The volume V of a given mass of monoatomic gas changes with temperature T according to the relation `V=KT^(2//3)`. The workdone when temperature changes by 90 K will be xR. The value of x is [R = universal gas constant]

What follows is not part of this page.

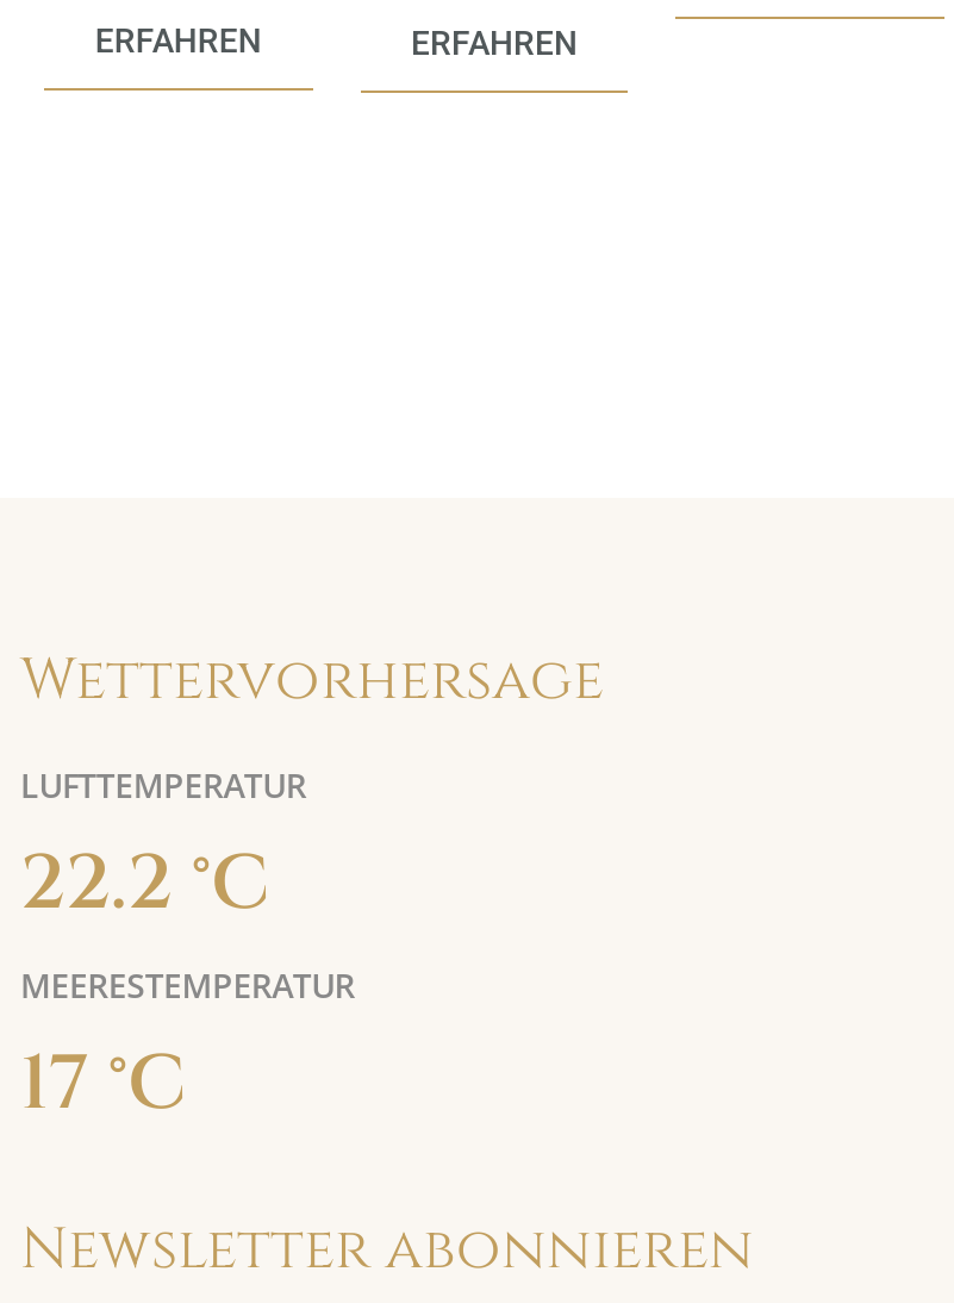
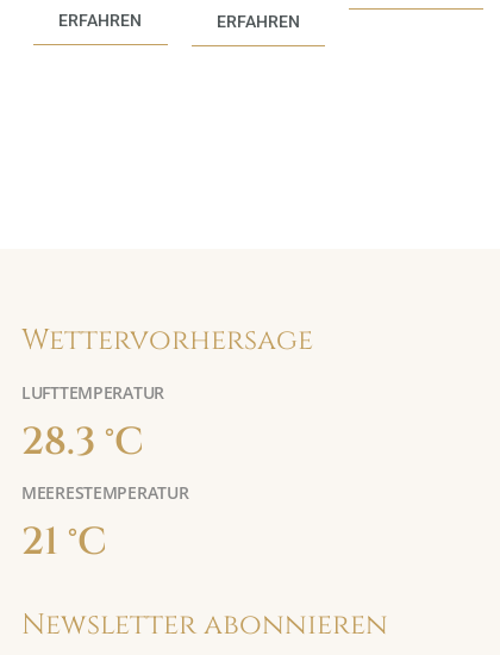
[20,833,270,935] 22.2 °C -> [21,416,144,468] 28.3 °C
[20,1033,187,1135] 17 °C -> [21,516,107,568] 21 °C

To solve the problem, we start with the given relationship between the volume \( V \) of a monoatomic gas and its temperature \( T \): \[ V = k T^{\frac{2}{3}} \] where \( k \) is a constant. ### Step 1: Relate Pressure and Volume Using the ideal gas law, we have: \[ PV = nRT \] Assuming \( n = 1 \) (for simplicity), we can rewrite this as: \[ PV = RT \] From this, we can express \( T \) in terms of \( P \) and \( V \): \[ T = \frac{PV}{R} \] ### Step 2: Substitute \( T \) into the Volume Equation Now, substitute \( T \) into the volume equation: \[ V = k \left(\frac{PV}{R}\right)^{\frac{2}{3}} \] ### Step 3: Simplify the Expression This gives us: \[ V = k \frac{(PV)^{\frac{2}{3}}}{R^{\frac{2}{3}}} \] Rearranging, we have: \[ V^{\frac{1}{3}} = \frac{k}{R^{\frac{2}{3}}} P^{\frac{2}{3}} \] Let \( C = \frac{k}{R^{\frac{2}{3}}} \), then: \[ PV^{\frac{1}{3}} = C \] This indicates a polytropic process where \( PV^X = C \) with \( X = -\frac{1}{3} \). ### Step 4: Work Done in a Polytropic Process The work done \( W \) in a polytropic process is given by: \[ W = \frac{nR\Delta T}{1 - X} \] Substituting \( n = 1 \), \( \Delta T = 90 \, K \), and \( X = -\frac{1}{3} \): \[ W = \frac{R \cdot 90}{1 - (-\frac{1}{3})} = \frac{90R}{1 + \frac{1}{3}} = \frac{90R}{\frac{4}{3}} = \frac{90 \cdot 3R}{4} = \frac{270R}{4} = 67.5R \] ### Step 5: Compare with Given Format Since the work done is expressed as \( xR \), we have: \[ xR = 67.5R \] Thus, comparing both sides gives: \[ x = 67.5 \] ### Conclusion The value of \( x \) is: \[ \boxed{67.5} \]